→ Problem
Exclude the pictures, then restate every entry below exactly.
=== Provided records ===
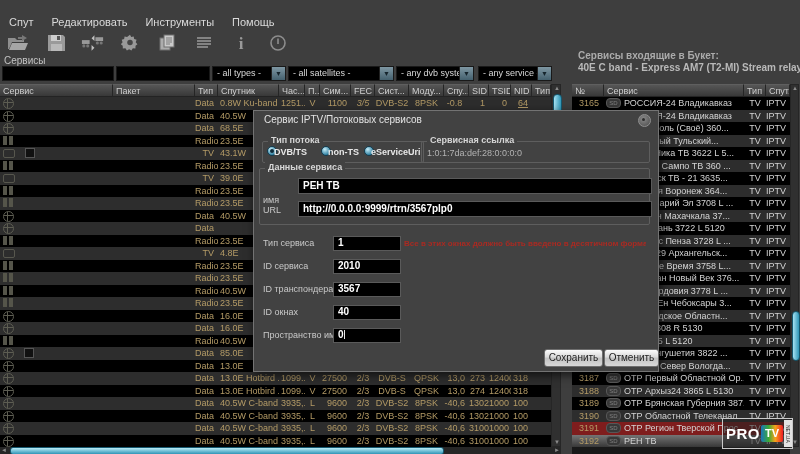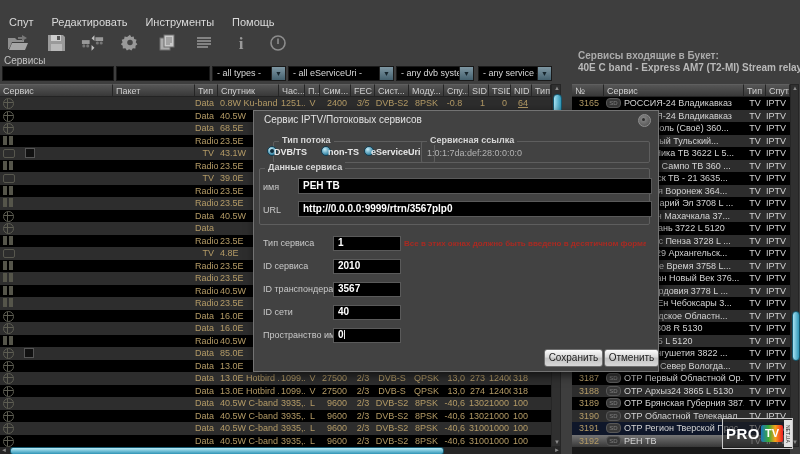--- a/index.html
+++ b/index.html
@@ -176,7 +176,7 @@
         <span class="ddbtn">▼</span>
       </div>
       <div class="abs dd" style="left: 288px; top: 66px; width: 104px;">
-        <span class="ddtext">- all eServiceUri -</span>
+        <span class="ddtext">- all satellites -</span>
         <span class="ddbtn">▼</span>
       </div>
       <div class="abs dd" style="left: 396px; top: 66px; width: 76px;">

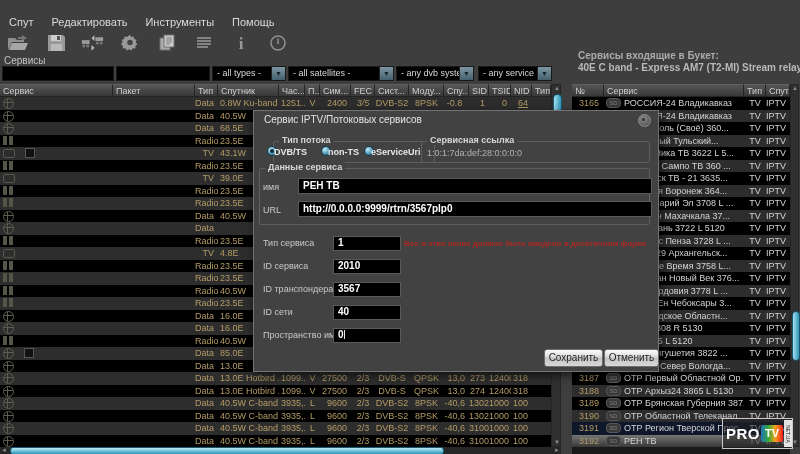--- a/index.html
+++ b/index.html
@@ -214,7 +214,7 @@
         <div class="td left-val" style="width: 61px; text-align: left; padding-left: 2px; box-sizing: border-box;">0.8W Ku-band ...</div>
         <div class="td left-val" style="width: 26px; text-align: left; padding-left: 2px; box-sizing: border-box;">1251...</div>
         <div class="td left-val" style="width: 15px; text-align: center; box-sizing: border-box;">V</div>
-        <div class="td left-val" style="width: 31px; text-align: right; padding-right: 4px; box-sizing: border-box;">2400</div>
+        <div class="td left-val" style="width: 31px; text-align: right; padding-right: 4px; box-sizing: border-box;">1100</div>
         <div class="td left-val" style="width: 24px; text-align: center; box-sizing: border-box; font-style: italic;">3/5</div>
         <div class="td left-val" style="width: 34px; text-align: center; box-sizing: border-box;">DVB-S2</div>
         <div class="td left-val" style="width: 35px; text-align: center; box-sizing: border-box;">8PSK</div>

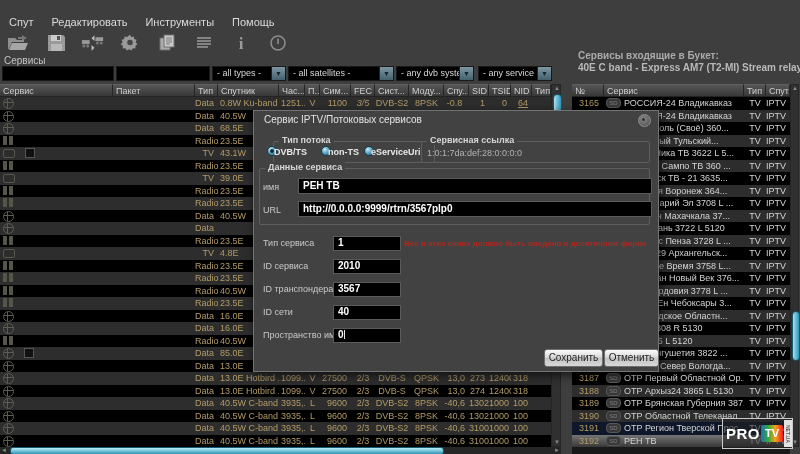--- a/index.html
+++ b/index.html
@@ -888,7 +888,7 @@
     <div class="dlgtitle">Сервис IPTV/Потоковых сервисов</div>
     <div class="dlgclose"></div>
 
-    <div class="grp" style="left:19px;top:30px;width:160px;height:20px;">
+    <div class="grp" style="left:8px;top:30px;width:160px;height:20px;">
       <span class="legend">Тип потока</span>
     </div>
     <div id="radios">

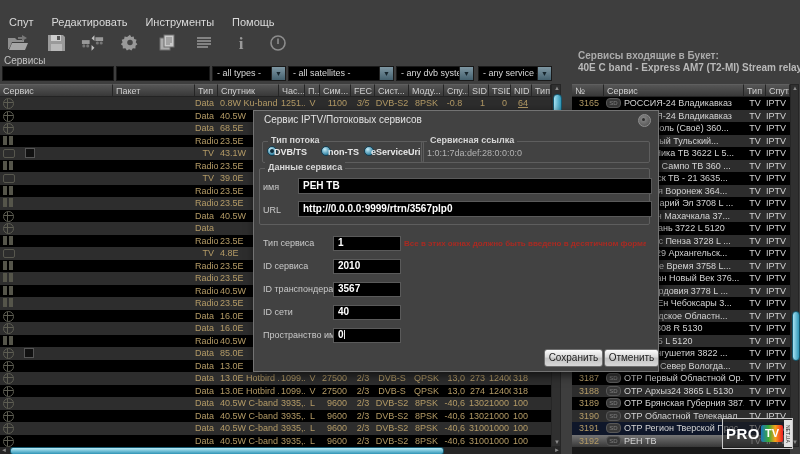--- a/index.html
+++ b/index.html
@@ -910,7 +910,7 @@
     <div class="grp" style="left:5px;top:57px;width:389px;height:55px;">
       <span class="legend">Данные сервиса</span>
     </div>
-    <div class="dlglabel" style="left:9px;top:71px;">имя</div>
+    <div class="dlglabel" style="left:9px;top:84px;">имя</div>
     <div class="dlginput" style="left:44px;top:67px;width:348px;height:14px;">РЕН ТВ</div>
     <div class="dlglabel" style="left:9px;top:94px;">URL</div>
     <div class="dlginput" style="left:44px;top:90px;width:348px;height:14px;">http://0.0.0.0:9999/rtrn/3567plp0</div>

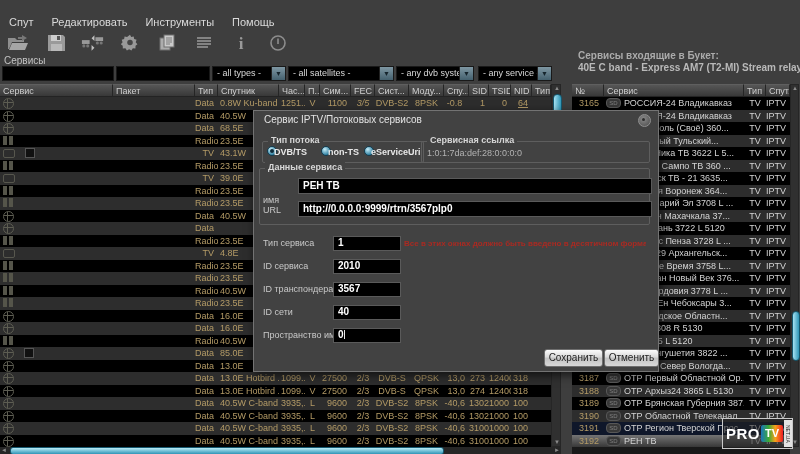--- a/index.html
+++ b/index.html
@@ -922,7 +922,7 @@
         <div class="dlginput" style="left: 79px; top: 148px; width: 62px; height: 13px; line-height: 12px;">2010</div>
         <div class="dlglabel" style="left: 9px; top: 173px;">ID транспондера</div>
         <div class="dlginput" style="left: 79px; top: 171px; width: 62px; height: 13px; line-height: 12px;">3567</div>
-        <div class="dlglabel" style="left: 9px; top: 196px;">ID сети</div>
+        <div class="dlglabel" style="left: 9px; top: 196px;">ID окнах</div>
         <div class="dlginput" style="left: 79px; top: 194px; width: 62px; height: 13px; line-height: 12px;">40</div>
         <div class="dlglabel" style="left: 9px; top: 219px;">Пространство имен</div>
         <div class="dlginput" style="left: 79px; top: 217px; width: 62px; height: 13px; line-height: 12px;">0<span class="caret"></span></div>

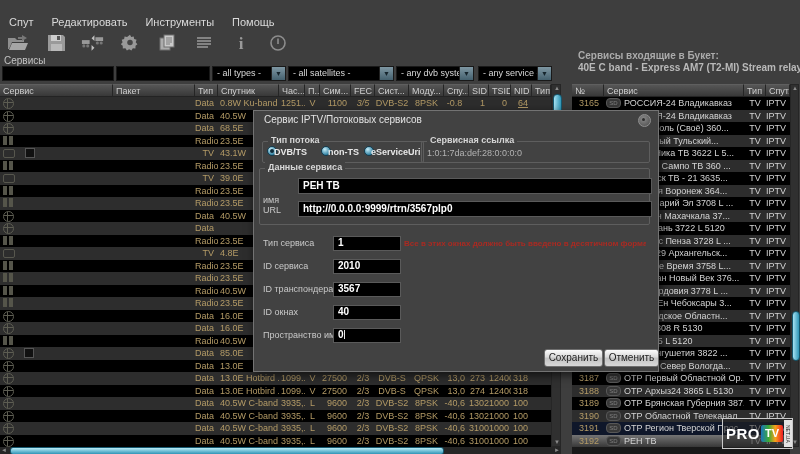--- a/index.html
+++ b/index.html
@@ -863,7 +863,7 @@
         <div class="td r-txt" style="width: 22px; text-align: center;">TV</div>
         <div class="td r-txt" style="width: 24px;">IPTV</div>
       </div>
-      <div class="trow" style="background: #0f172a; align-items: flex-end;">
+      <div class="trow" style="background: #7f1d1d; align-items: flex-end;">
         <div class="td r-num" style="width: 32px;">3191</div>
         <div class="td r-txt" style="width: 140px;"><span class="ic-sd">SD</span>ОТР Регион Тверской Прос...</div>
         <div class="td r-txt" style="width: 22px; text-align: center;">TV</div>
===
→ Response area
--- a/index.html
+++ b/index.html
@@ -176,7 +176,7 @@
         <span class="ddbtn">▼</span>
       </div>
       <div class="abs dd" style="left: 288px; top: 66px; width: 104px;">
-        <span class="ddtext">- all eServiceUri -</span>
+        <span class="ddtext">- all satellites -</span>
         <span class="ddbtn">▼</span>
       </div>
       <div class="abs dd" style="left: 396px; top: 66px; width: 76px;">

--- a/index.html
+++ b/index.html
@@ -214,7 +214,7 @@
         <div class="td left-val" style="width: 61px; text-align: left; padding-left: 2px; box-sizing: border-box;">0.8W Ku-band ...</div>
         <div class="td left-val" style="width: 26px; text-align: left; padding-left: 2px; box-sizing: border-box;">1251...</div>
         <div class="td left-val" style="width: 15px; text-align: center; box-sizing: border-box;">V</div>
-        <div class="td left-val" style="width: 31px; text-align: right; padding-right: 4px; box-sizing: border-box;">2400</div>
+        <div class="td left-val" style="width: 31px; text-align: right; padding-right: 4px; box-sizing: border-box;">1100</div>
         <div class="td left-val" style="width: 24px; text-align: center; box-sizing: border-box; font-style: italic;">3/5</div>
         <div class="td left-val" style="width: 34px; text-align: center; box-sizing: border-box;">DVB-S2</div>
         <div class="td left-val" style="width: 35px; text-align: center; box-sizing: border-box;">8PSK</div>

--- a/index.html
+++ b/index.html
@@ -888,7 +888,7 @@
     <div class="dlgtitle">Сервис IPTV/Потоковых сервисов</div>
     <div class="dlgclose"></div>
 
-    <div class="grp" style="left:19px;top:30px;width:160px;height:20px;">
+    <div class="grp" style="left:8px;top:30px;width:160px;height:20px;">
       <span class="legend">Тип потока</span>
     </div>
     <div id="radios">

--- a/index.html
+++ b/index.html
@@ -910,7 +910,7 @@
     <div class="grp" style="left:5px;top:57px;width:389px;height:55px;">
       <span class="legend">Данные сервиса</span>
     </div>
-    <div class="dlglabel" style="left:9px;top:71px;">имя</div>
+    <div class="dlglabel" style="left:9px;top:84px;">имя</div>
     <div class="dlginput" style="left:44px;top:67px;width:348px;height:14px;">РЕН ТВ</div>
     <div class="dlglabel" style="left:9px;top:94px;">URL</div>
     <div class="dlginput" style="left:44px;top:90px;width:348px;height:14px;">http://0.0.0.0:9999/rtrn/3567plp0</div>

--- a/index.html
+++ b/index.html
@@ -922,7 +922,7 @@
         <div class="dlginput" style="left: 79px; top: 148px; width: 62px; height: 13px; line-height: 12px;">2010</div>
         <div class="dlglabel" style="left: 9px; top: 173px;">ID транспондера</div>
         <div class="dlginput" style="left: 79px; top: 171px; width: 62px; height: 13px; line-height: 12px;">3567</div>
-        <div class="dlglabel" style="left: 9px; top: 196px;">ID сети</div>
+        <div class="dlglabel" style="left: 9px; top: 196px;">ID окнах</div>
         <div class="dlginput" style="left: 79px; top: 194px; width: 62px; height: 13px; line-height: 12px;">40</div>
         <div class="dlglabel" style="left: 9px; top: 219px;">Пространство имен</div>
         <div class="dlginput" style="left: 79px; top: 217px; width: 62px; height: 13px; line-height: 12px;">0<span class="caret"></span></div>

--- a/index.html
+++ b/index.html
@@ -863,7 +863,7 @@
         <div class="td r-txt" style="width: 22px; text-align: center;">TV</div>
         <div class="td r-txt" style="width: 24px;">IPTV</div>
       </div>
-      <div class="trow" style="background: #0f172a; align-items: flex-end;">
+      <div class="trow" style="background: #7f1d1d; align-items: flex-end;">
         <div class="td r-num" style="width: 32px;">3191</div>
         <div class="td r-txt" style="width: 140px;"><span class="ic-sd">SD</span>ОТР Регион Тверской Прос...</div>
         <div class="td r-txt" style="width: 22px; text-align: center;">TV</div>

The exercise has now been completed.